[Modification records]
BEGIN

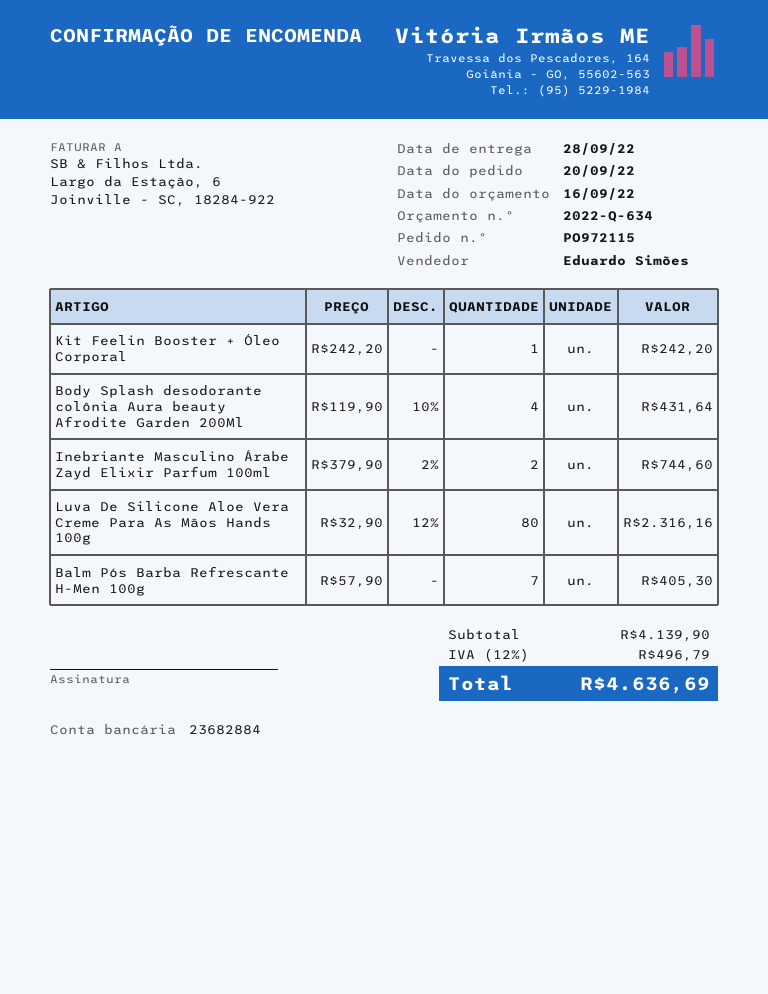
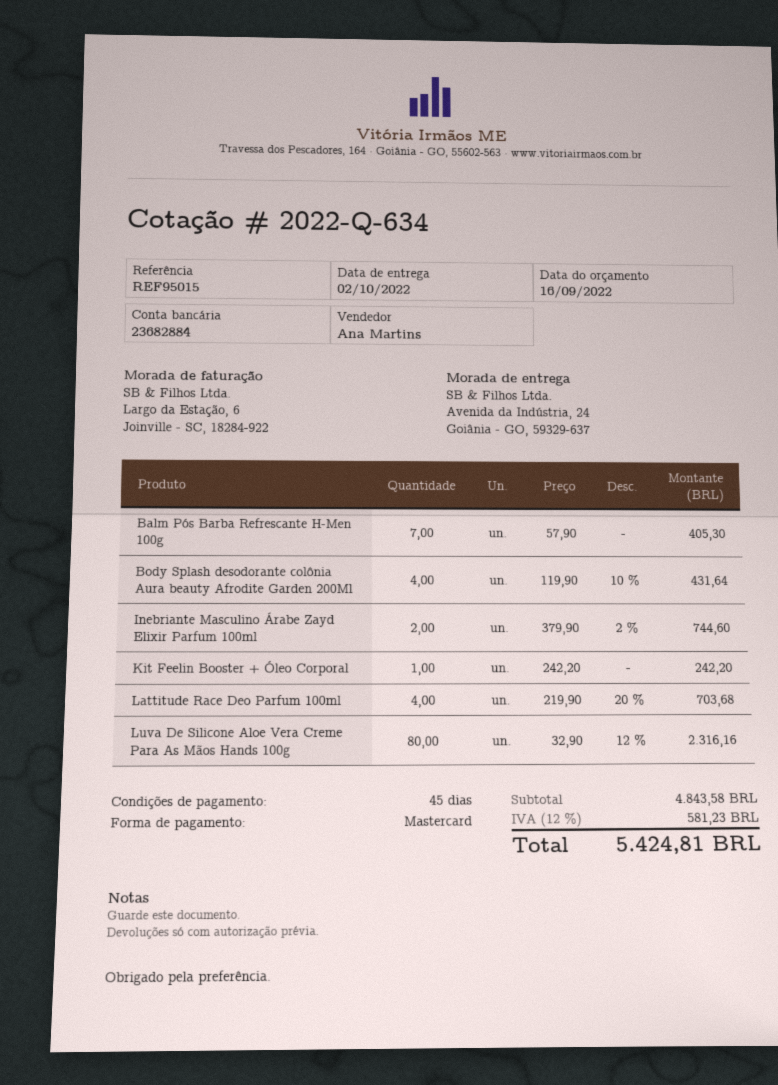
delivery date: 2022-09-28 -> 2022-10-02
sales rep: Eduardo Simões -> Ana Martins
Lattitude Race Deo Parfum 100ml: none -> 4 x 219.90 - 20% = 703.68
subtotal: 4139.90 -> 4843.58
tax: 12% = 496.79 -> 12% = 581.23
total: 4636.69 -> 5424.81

END

With the images excluded, all entries are to be given again exactly.

● RESPONSE TO THIS EXERCISE:
delivery date: 2022-09-28 -> 2022-10-02
sales rep: Eduardo Simões -> Ana Martins
Lattitude Race Deo Parfum 100ml: none -> 4 x 219.90 - 20% = 703.68
subtotal: 4139.90 -> 4843.58
tax: 12% = 496.79 -> 12% = 581.23
total: 4636.69 -> 5424.81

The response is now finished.